The Stories We Tell with Tanya Talaga and Robyn Maynard was also deep and rich. Hearing a black woman and an Indigenous woman talk about the history of this land and how racism and prejudice continue to jeopardize lives is a conversation every person needs to hear. I think that hit me too as they were speaking, how important their words were: How do we get more people to hear what they so desperately need to know more about? How do we replace ignorance and inaction with empathy and activism?
WOTS: For those thinking about getting into Festival and Arts Management—or just anyone who wants to bring important events to their communities—what are some of the challenges they’ll face? How do you recommend aspiring Arts professionals prepare themselves for this challenging and rewarding space?
JR: The issue of funding is always the biggest hurdle—where you get funding, how reliable it is, how well it allows you to do what you actually need it for. But I’m really passionate about making sure that arts organizers understand the importance of inclusion as well.
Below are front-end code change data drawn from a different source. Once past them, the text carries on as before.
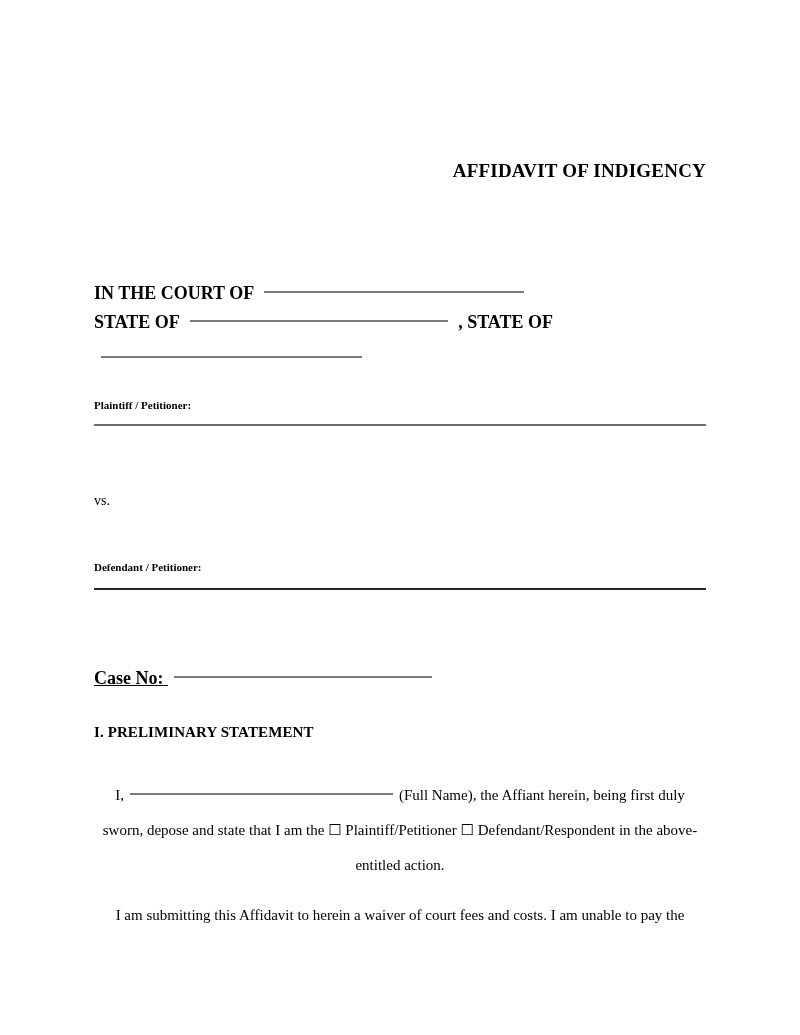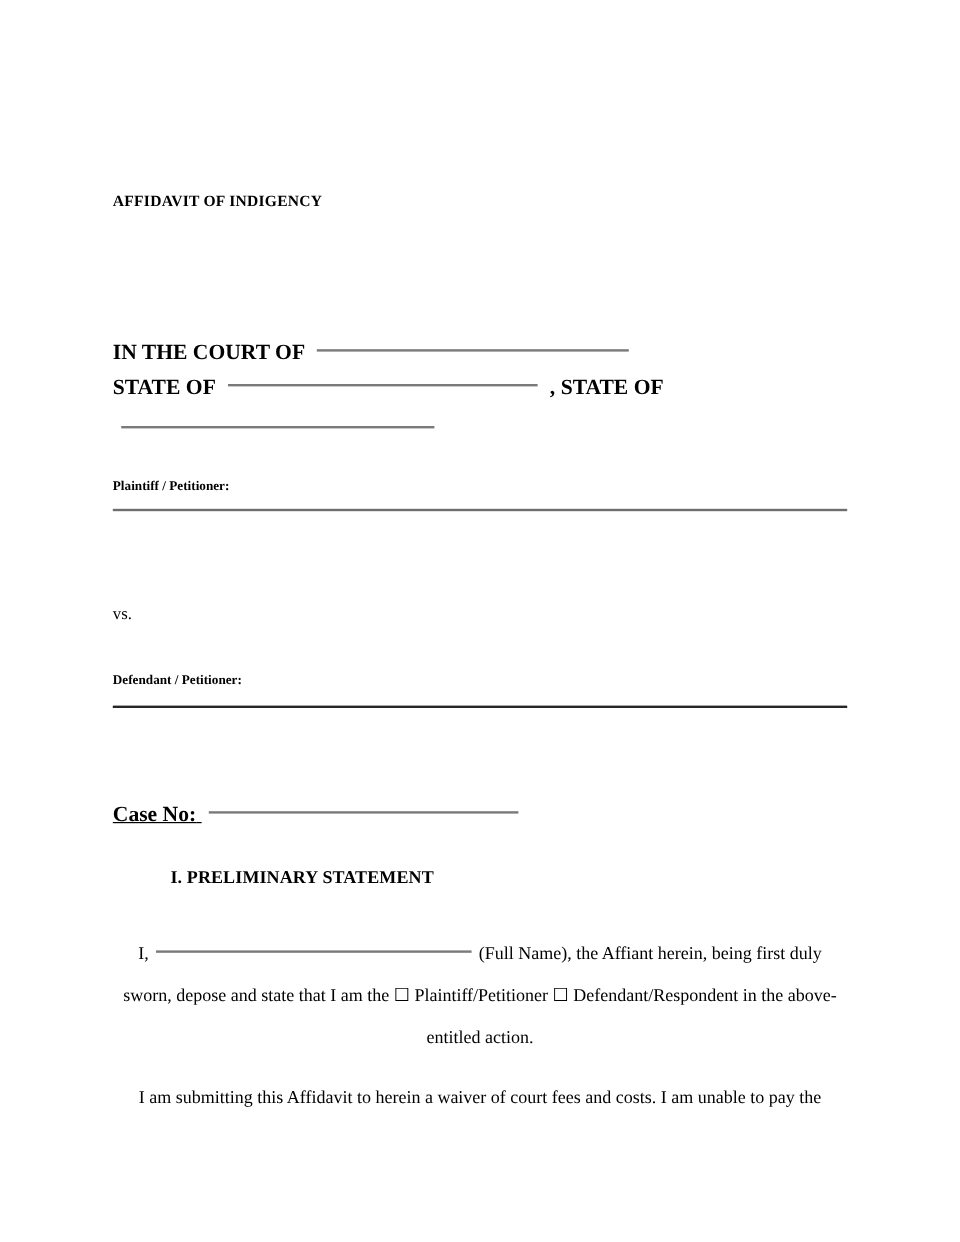--- a/index.html
+++ b/index.html
@@ -38,8 +38,8 @@
     left: 0;
     top: 160px;
     width: 612px;
-    text-align: left;
-    font-size: 13px;
+    text-align: right;
+    font-size: 19px;
     font-weight: bold;
     letter-spacing: 0.2px;
   }

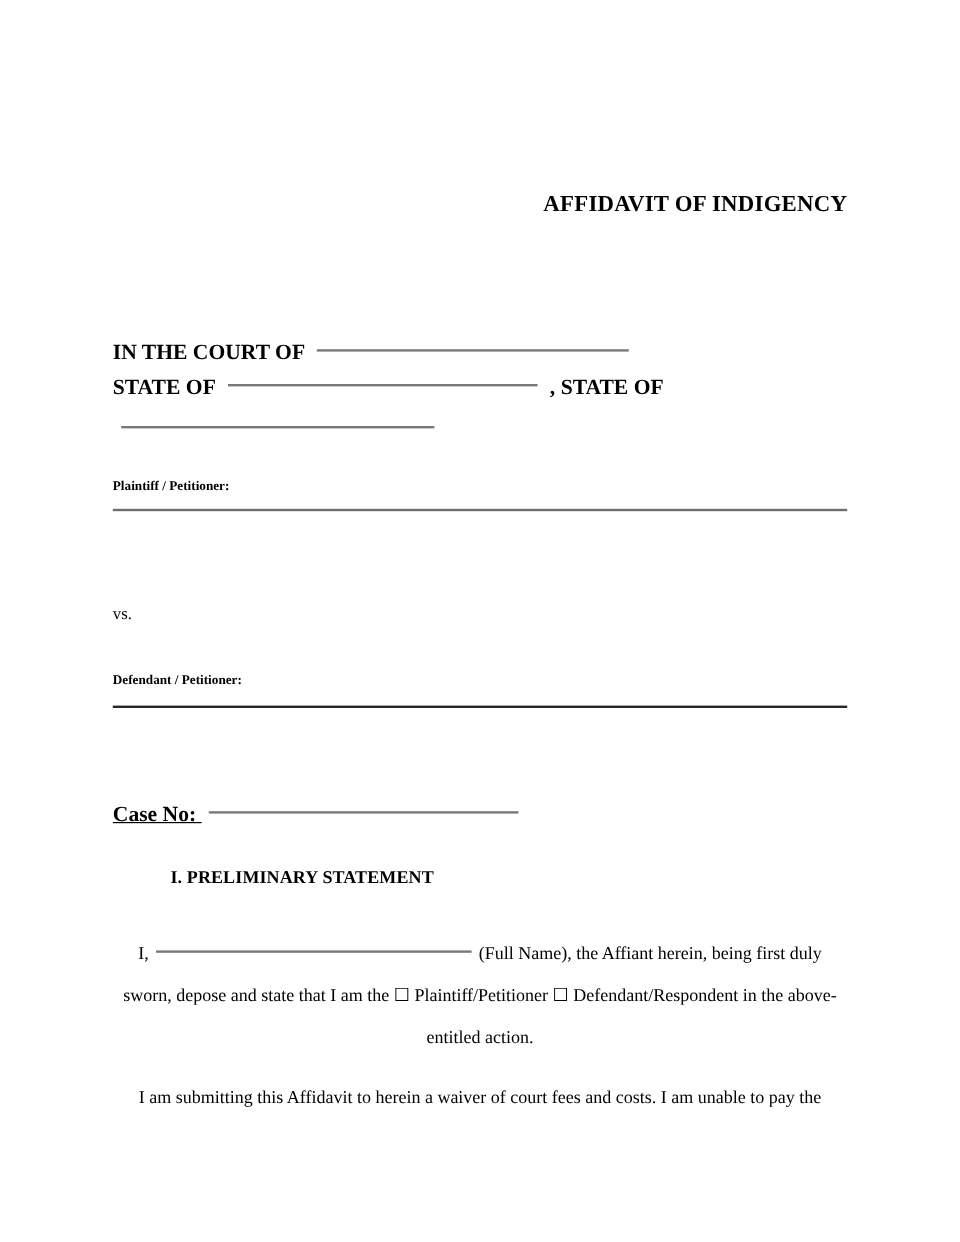--- a/index.html
+++ b/index.html
@@ -149,7 +149,7 @@
     <div class="block label-bold" style="top:399px;">Plaintiff / Petitioner:</div>
     <div class="party-rule" style="top:424px;"></div>
 
-    <div class="vs-text" style="top:505px;">vs.</div>
+    <div class="vs-text" style="top:493px;">vs.</div>
 
     <div class="block label-bold" style="top:561px;">Defendant / Petitioner:</div>
     <div class="party-rule dark" style="top:588px;"></div>

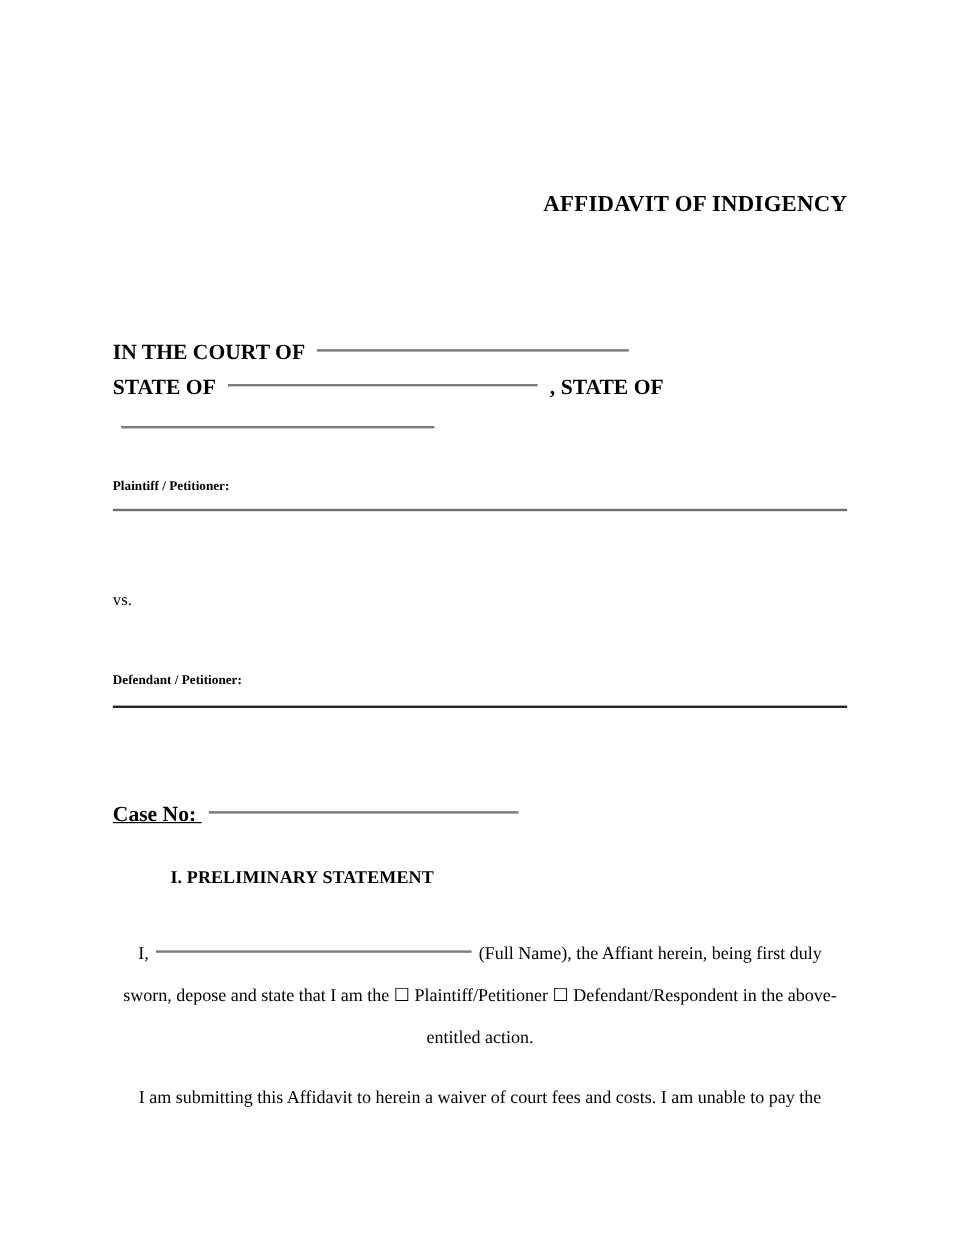--- a/index.html
+++ b/index.html
@@ -159,7 +159,7 @@
       <span class="blank blank-case"></span>
     </div>
 
-    <div class="section-head" style="top:724px;margin-left:48px;">I. PRELIMINARY STATEMENT</div>
+    <div class="section-head" style="top:724px;">I. PRELIMINARY STATEMENT</div>
 
     <div class="body-par" style="top:778px;">
       <span>I,</span><span class="blank blank-name"></span><span>(Full Name), the Affiant herein, being first duly sworn, depose and state that I am the</span>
Not just surface level inclusion but radical inclusion—the kind of inclusion that doesn’t settle on what everyone else has done or is doing, but which pushes the boundaries and asks how the space can provide more support—especially for those who are traditionally overlooked.
I think you have to be prepared to fight in that regard—to fight your board, to fight your bias, to fight the status quo. I see a lot of gatekeepers and influencers touting the word diversity and then missing the mark, with no care or concern for the impact it’s having and no willingness to reconsider how their ignorance contributes to systemic oppression. I’d like to see more and more organizers, book sellers, librarians, and teachers from privileged backgrounds or experiences really take this idea to heart and fight for better practices for those who have not traditionally been given or allotted space for their stories/voice.